Oktoberfest Beer andFood Selections

Oktoberfest Beer andFood Selections

Oktoberfest began as the marriage ceremony between Crown Prince Ludwig, later to become King Ludwig I, and Princess Therese of Saxony-Hildburghausen on October 12, 1810. All of the townspeople were invited to attend the festival, which took place in the fields outside of the city gates. Following the wedding the fields were named Theresienwiese after the Princess – although the locals have since abbreviated the name simply to the “Wies’n”. The party was such a hit that the townspeople asked King Ludwig to continue the celebration the following year.

Horse races in the presence of the Royal Family marked the close of the event that was celebrated as a festival for the whole of Bavaria. The decision to repeat the horse races the following year gave rise to the tradition of the Oktoberfest.

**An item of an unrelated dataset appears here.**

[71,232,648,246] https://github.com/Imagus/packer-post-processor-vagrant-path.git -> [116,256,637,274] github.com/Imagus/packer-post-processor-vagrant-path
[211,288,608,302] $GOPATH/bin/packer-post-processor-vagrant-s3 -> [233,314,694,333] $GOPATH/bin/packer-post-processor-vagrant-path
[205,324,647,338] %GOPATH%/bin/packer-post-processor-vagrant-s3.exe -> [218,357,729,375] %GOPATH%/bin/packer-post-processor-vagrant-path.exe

In 1811 an added feature to the horse races was the first Agricultural Show, designed to boost Bavarian agriculture. The horse races, which were the oldest and – at one time – the most popular event of the festival are no longer held today. But the Agricultural Show is still held every three years on the southern part of the festival grounds.

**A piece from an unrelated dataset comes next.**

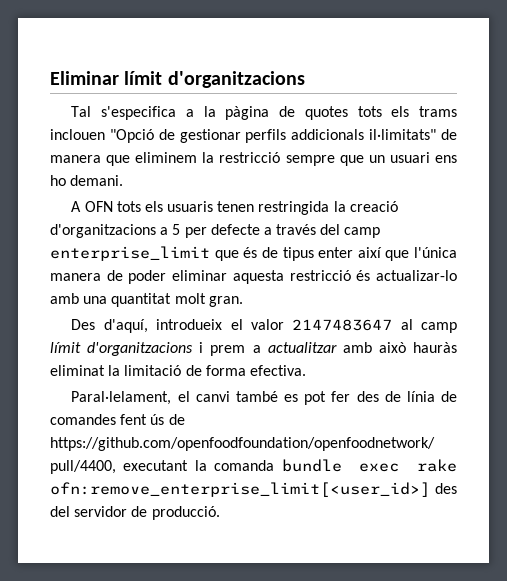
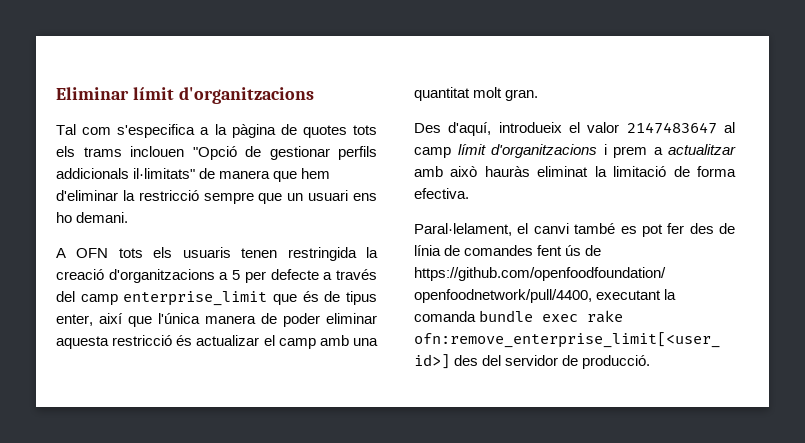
(92, 111) none -> [82,127,112,135] com
[135,152,198,163] eliminem -> [301,168,331,179] [56,190,118,201] hem d'eliminar
[318,247,354,258] enter -> [56,314,93,326] enter,
[376,270,457,281] actualizar-lo -> [196,335,316,349] actualizar el camp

In the first few decades the choice of amusements was sparse. The first carousel and two swings were set up in 1818. Visitors were able to quench their thirst at small beer stands which grew rapidly in number. In 1896 the beer stands were replaced by the first beer tents and halls set up by enterprising landlords with the backing of the breweries.Oktoberfest Revelers

The range of carousels,performances and amusements was also growing rapidly by the 1870s as the fairground trade continued to grow and develop in Germany.  Today the fairgrounds are packed with beer tents, live performances, stages, rides, amusement and games for all ages.  

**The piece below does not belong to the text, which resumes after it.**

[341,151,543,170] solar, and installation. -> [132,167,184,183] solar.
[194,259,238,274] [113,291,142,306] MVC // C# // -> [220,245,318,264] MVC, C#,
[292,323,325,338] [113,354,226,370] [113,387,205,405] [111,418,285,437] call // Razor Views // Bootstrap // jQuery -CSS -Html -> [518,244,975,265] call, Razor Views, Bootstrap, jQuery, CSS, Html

The event is held mid September through the first Sunday in October each year and this year marked the 207th Oktoberfest anniversary.  The event is the largest festival in the world, with an international flavor characteristic of the 21th century: some 6 million visitors from around the globe will attend the 2017 festival.

And since the Oktoberfest is still held on the Theresienwiese, the locals still refer to the event simply as the “Wies’n”. So “welcome to the Wies’n” means nothing more than “welcome to the Oktoberfest”!